From: Xiubo Li <xiubli@redhat.com>
To: Jeff Layton <jlayton@kernel.org>, ceph-devel@vger.kernel.org
Cc: idryomov@gmail.com, ukernel@gmail.com, pdonnell@redhat.com
Subject: Re: [PATCH v3] ceph: check session state after bumping session->s_seq
Date: Tue, 13 Oct 2020 20:48:04 +0800 [thread overview]
Message-ID: <0e0bfb78-b690-3a5d-2d57-b39712ffb0ed@redhat.com> (raw)
In-Reply-To: <20201013120221.322461-1-jlayton@kernel.org>
On 2020/10/13 20:02, Jeff Layton wrote:
> Some messages sent by the MDS entail a session sequence number
> increment, and the MDS will drop certain types of requests on the floor
> when the sequence numbers don't match.
>
> In particular, a REQUEST_CLOSE message can cross with one of the
> sequence morphing messages from the MDS which can cause the client to
> stall, waiting for a response that will never come.
>
> Originally, this meant an up to 5s delay before the recurring workqueue
> job kicked in and resent the request, but a recent change made it so
> that the client would never resend, causing a 60s stall unmounting and
> sometimes a blockisting event.
>
> Add a new helper for incrementing the session sequence and then testing
> to see whether a REQUEST_CLOSE needs to be resent, and move the handling
> of CEPH_MDS_SESSION_CLOSING into that function. Change all of the
> bare sequence counter increments to use the new helper.
>
> Reorganize check_session_state with a switch statement. It should no
> longer be called when the session is CLOSING, so throw a warning if it
> ever is (but still handle that case sanely).
>
> URL: https://tracker.ceph.com/issues/47563
> Fixes: fa9967734227 ("ceph: fix potential mdsc use-after-free crash")

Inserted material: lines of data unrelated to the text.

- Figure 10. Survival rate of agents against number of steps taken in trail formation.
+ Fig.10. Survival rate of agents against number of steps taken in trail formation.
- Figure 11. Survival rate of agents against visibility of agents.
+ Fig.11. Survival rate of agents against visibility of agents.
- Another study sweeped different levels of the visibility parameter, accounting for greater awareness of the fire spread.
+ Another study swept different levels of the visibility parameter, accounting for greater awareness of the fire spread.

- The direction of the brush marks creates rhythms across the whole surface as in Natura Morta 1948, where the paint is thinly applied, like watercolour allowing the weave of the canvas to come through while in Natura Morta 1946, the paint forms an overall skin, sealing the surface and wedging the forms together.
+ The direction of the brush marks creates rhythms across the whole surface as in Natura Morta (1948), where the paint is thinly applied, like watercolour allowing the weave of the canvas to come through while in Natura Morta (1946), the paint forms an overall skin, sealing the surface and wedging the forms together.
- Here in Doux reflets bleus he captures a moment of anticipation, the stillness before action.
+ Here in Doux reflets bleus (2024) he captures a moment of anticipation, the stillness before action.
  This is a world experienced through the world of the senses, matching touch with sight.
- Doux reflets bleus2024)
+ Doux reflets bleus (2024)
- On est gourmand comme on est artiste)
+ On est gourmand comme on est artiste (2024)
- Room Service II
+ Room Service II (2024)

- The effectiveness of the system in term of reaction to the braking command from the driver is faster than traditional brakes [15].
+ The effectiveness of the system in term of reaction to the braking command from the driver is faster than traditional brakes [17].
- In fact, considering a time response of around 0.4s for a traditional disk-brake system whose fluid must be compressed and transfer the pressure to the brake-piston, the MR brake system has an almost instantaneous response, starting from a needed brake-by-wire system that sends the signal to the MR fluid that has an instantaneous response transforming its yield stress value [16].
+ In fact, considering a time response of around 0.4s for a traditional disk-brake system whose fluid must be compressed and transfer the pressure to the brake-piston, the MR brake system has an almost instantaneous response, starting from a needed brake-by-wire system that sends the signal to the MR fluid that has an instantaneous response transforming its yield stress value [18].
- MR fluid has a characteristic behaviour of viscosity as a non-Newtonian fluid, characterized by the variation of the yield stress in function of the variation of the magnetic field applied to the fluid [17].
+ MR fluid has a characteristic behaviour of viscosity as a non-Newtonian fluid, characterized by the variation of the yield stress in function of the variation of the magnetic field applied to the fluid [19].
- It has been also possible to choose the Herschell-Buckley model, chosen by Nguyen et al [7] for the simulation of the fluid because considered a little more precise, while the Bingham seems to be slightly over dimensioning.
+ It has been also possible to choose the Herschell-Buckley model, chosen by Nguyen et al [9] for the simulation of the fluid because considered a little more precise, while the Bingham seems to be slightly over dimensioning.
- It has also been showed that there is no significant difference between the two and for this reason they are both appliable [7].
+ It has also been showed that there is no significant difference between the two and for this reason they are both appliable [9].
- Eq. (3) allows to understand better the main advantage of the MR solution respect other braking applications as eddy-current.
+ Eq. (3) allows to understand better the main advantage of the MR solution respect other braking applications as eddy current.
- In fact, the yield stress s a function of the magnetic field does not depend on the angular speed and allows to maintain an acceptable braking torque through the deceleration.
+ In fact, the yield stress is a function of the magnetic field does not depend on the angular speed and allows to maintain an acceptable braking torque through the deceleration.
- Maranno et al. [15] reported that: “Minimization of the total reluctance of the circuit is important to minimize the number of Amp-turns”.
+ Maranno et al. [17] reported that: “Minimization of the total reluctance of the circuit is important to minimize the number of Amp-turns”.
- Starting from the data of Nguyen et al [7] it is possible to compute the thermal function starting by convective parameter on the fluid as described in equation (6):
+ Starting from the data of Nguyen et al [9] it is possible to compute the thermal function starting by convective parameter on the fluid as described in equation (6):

> Reported-by: Patrick Donnelly <pdonnell@redhat.com>
> Signed-off-by: Jeff Layton <jlayton@kernel.org>
> ---
> fs/ceph/caps.c | 2 +-
> fs/ceph/mds_client.c | 51 ++++++++++++++++++++++++++++++--------------
> fs/ceph/mds_client.h | 1 +
> fs/ceph/quota.c | 2 +-
> fs/ceph/snap.c | 2 +-
> 5 files changed, 39 insertions(+), 19 deletions(-)
>
> v3: reorganize check_session_state with switch statement. Don't attempt
> to reconnect in there, but do throw a warning if it's called while
> the session is CLOSING.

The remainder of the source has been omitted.